Last week, the IRS provided tax relief to taxpayers who lived in Hawaii, where wildfires caused disaster.
It also provided tax relief to taxpayers in Illinois and Mississippi who lived in areas affected by the severe storms
that occurred during June and July of this year.
What Does IRS Tax Relief Mean?
Not much. With the relief, you get to file and pay your taxes later. For example, individuals and businesses that lived or operated in Maui and other affected Hawaii counties have until February 15, 2024, to file returns and pay any taxes that would have been due after August 8, 2023, and before February 15, 2024.
Similar rules apply in Illinois, Mississippi, and the many other disaster areas where the IRS has granted tax relief.
So, whether you suffered a disaster or not, the big question for you is: Do you have the tax records you need to file your return?
In Hawaii, you could have lost all your records to the fire.
Records Destroyed
Too bad. The IRS requires documentation of your deductions. The fact that a fire destroyed your records does not change that rule.
Practical Help
Two things here:
- If the IRS selects your tax return for an audit and your tax records are not what they need to be, read Disaster Strikes: Next Trouble, an IRS Audit.

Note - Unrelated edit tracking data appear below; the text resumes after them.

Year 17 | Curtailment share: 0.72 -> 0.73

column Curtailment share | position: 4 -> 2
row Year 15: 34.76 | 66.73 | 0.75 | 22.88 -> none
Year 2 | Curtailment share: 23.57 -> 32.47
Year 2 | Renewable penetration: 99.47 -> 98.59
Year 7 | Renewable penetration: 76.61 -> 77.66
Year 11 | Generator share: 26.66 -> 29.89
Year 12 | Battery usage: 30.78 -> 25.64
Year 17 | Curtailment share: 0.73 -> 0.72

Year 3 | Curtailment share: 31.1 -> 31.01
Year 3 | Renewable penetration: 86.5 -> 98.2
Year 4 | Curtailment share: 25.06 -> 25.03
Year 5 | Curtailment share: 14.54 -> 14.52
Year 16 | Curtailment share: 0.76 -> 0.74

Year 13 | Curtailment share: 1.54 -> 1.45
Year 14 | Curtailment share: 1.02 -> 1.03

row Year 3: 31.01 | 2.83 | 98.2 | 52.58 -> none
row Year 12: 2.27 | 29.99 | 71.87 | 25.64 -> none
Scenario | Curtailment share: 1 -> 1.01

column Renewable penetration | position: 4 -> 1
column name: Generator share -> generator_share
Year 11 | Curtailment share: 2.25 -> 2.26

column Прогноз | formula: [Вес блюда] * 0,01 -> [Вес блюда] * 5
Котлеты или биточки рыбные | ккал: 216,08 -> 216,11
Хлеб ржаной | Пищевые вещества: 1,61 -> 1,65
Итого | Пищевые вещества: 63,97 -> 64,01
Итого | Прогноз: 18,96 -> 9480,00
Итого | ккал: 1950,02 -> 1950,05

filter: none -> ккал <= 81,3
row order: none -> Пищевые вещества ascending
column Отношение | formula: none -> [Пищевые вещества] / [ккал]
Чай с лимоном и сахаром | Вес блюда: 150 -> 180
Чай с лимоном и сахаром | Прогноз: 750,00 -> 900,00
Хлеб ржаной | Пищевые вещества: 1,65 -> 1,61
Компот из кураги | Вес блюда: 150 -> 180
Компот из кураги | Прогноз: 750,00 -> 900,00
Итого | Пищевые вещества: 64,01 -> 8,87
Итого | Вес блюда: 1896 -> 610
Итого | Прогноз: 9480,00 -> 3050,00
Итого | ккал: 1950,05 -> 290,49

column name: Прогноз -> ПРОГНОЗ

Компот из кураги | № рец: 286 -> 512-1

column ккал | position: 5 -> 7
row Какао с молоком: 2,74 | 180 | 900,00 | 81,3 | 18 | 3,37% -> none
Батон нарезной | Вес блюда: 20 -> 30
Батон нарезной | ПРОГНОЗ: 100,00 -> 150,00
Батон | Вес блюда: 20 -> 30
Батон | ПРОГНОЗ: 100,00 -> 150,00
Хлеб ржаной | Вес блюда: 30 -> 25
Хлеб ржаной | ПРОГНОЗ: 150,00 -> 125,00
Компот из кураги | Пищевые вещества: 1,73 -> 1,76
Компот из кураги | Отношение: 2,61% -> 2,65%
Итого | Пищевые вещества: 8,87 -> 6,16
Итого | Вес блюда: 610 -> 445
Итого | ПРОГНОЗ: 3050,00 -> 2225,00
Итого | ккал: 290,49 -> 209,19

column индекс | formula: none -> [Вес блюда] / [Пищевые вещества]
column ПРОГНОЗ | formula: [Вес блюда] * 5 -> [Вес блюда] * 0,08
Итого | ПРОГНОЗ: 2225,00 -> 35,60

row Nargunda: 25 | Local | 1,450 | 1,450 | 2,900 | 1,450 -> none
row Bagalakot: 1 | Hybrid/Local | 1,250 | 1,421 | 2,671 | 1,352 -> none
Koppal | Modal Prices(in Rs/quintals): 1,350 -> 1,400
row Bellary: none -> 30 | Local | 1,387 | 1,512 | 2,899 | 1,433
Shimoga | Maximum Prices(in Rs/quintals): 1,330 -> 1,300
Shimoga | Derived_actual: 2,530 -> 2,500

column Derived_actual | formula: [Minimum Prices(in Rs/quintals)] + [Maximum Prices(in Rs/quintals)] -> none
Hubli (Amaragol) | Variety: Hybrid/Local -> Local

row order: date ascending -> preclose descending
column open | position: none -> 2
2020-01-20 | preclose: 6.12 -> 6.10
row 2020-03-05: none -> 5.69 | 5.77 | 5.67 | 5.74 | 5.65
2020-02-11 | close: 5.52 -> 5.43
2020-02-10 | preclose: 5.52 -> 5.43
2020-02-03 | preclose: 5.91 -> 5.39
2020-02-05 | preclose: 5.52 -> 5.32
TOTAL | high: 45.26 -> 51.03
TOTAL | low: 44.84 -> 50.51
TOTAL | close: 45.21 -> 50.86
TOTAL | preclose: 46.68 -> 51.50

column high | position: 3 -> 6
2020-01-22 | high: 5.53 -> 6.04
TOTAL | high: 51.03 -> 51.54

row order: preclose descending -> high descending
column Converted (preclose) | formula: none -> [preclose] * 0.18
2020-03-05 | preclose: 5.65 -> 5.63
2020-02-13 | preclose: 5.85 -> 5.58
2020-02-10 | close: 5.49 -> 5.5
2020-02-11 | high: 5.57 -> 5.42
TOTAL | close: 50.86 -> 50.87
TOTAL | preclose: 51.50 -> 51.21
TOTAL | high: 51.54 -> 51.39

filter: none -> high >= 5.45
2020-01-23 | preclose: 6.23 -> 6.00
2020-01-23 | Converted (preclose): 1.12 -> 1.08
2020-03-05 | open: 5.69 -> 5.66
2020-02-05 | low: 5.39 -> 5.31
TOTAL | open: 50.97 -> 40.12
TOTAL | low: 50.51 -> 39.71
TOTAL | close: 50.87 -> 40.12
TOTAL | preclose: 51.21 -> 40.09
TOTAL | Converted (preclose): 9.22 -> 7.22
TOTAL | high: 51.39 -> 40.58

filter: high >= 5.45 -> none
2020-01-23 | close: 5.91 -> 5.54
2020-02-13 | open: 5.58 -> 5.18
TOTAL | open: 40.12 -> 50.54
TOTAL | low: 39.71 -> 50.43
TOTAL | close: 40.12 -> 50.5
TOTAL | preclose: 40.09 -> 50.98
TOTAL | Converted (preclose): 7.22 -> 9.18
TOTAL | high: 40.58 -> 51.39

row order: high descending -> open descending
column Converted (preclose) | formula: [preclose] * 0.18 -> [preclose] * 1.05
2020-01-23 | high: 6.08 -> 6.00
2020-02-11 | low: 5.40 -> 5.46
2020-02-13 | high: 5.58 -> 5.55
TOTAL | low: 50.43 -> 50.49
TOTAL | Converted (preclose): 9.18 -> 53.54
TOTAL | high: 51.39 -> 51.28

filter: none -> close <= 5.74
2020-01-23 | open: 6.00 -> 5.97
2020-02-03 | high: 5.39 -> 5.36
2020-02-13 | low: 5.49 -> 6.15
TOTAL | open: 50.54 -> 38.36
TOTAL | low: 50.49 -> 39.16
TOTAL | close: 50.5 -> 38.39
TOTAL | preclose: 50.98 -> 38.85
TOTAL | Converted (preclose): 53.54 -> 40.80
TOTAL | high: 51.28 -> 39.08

- Protect your tax records so they survive a disaster. This sounds hard, and to some extent it is, but it’s simple compared to the reconstruction of the records you need.
Protecting your records to survive a disaster might involve fireproof and waterproof safes, fireproof file cabinets, and flood barriers.
Here’s a possible easy solution: go all digital. To get this done, consider:
- Paying all bills using credit cards and bank transfers such as ACH and bill pay.
- Using a scanner that will convert documents to PDFs that have readable text, and storing those PDFs in the cloud.
- Using Copernic Desktop Search software (or a similar program) to locate readable PDF files, so you don’t need an extensive filing system.
When you are all digital, the cloud is your file cabinet. We use Dropbox for most of our cloud files. There are lots of options. One big trick: keep it simple.